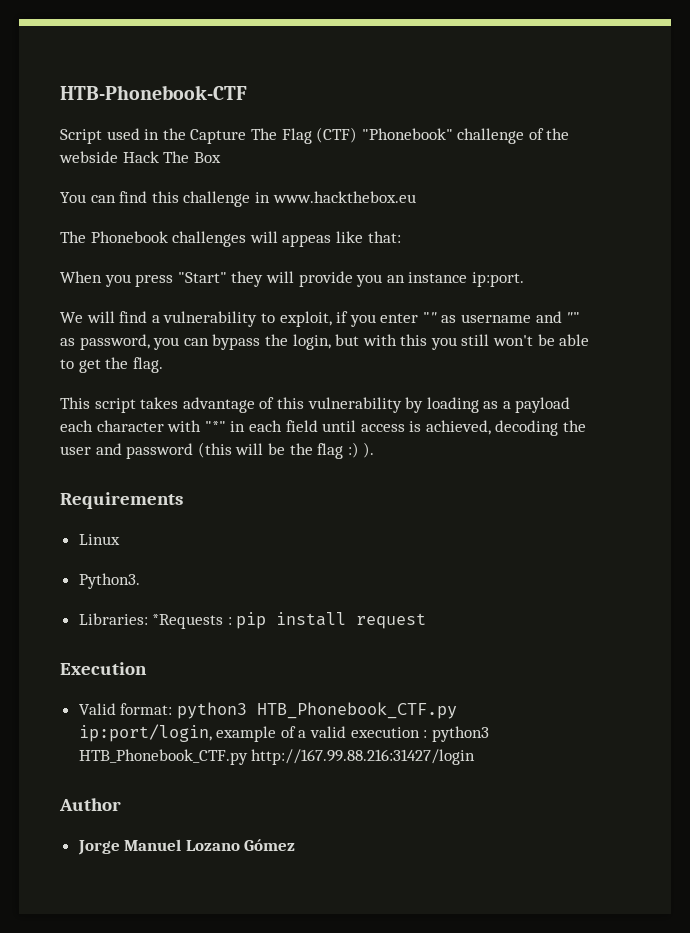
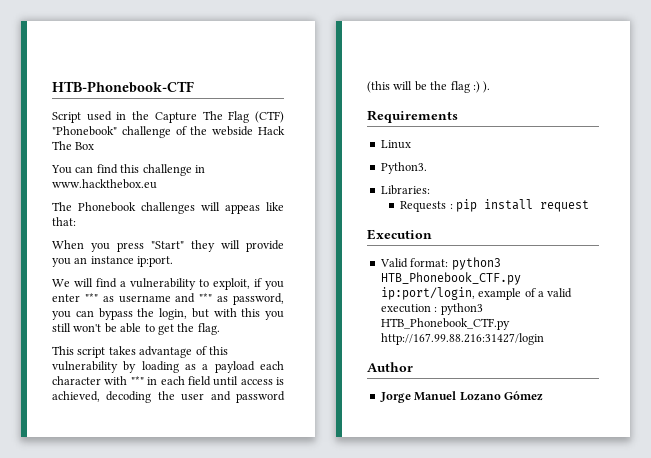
[422,312,437,323] "" -> [84,293,98,302] "*"
[566,312,581,323] "" -> [199,293,213,302] "*"
[152,614,224,629] *Requests -> [400,201,447,212] // Requests

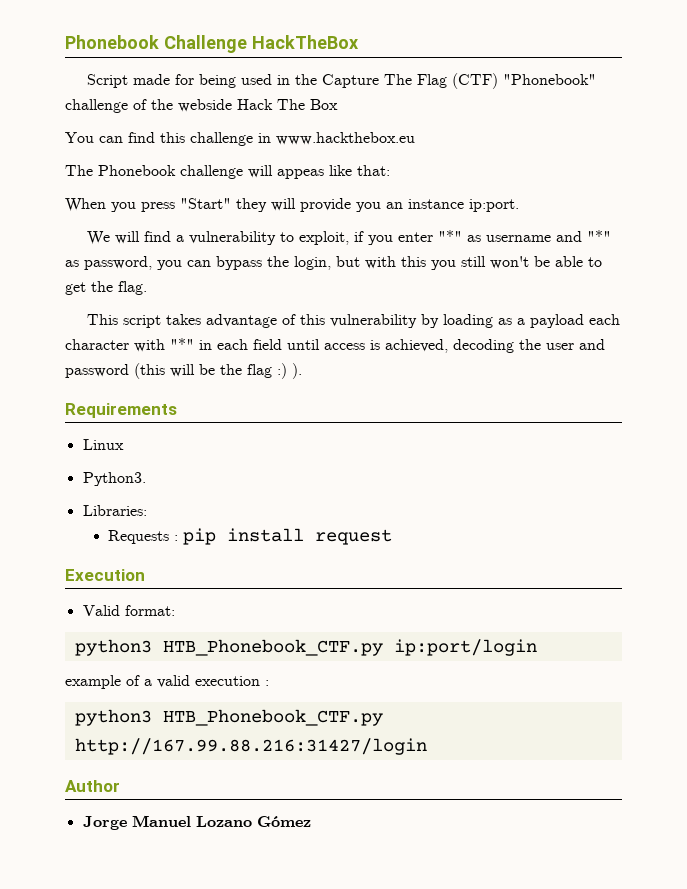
[52,81,194,93] [52,112,81,123] HTB-Phonebook-CTF // Script -> [65,35,359,53] [87,74,237,88] Phonebook Challenge HackTheBox // Script made for being
[141,202,195,214] challenges -> [180,165,243,179] challenge
[451,257,501,270] [380,272,521,285] [380,287,475,300] python3 HTB_Phonebook_CTF.py ip:port/login, -> [74,639,537,656] // python3 HTB_Phonebook_CTF.py ip:port/login //
(438, 309) none -> (269, 683) //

Work instructions: Restate each entry word for word; pictures stay out of the copy.

Response:
[422,312,437,323] "" -> [84,293,98,302] "*"
[566,312,581,323] "" -> [199,293,213,302] "*"
[152,614,224,629] *Requests -> [400,201,447,212] // Requests

[52,81,194,93] [52,112,81,123] HTB-Phonebook-CTF // Script -> [65,35,359,53] [87,74,237,88] Phonebook Challenge HackTheBox // Script made for being
[141,202,195,214] challenges -> [180,165,243,179] challenge
[451,257,501,270] [380,272,521,285] [380,287,475,300] python3 HTB_Phonebook_CTF.py ip:port/login, -> [74,639,537,656] // python3 HTB_Phonebook_CTF.py ip:port/login //
(438, 309) none -> (269, 683) //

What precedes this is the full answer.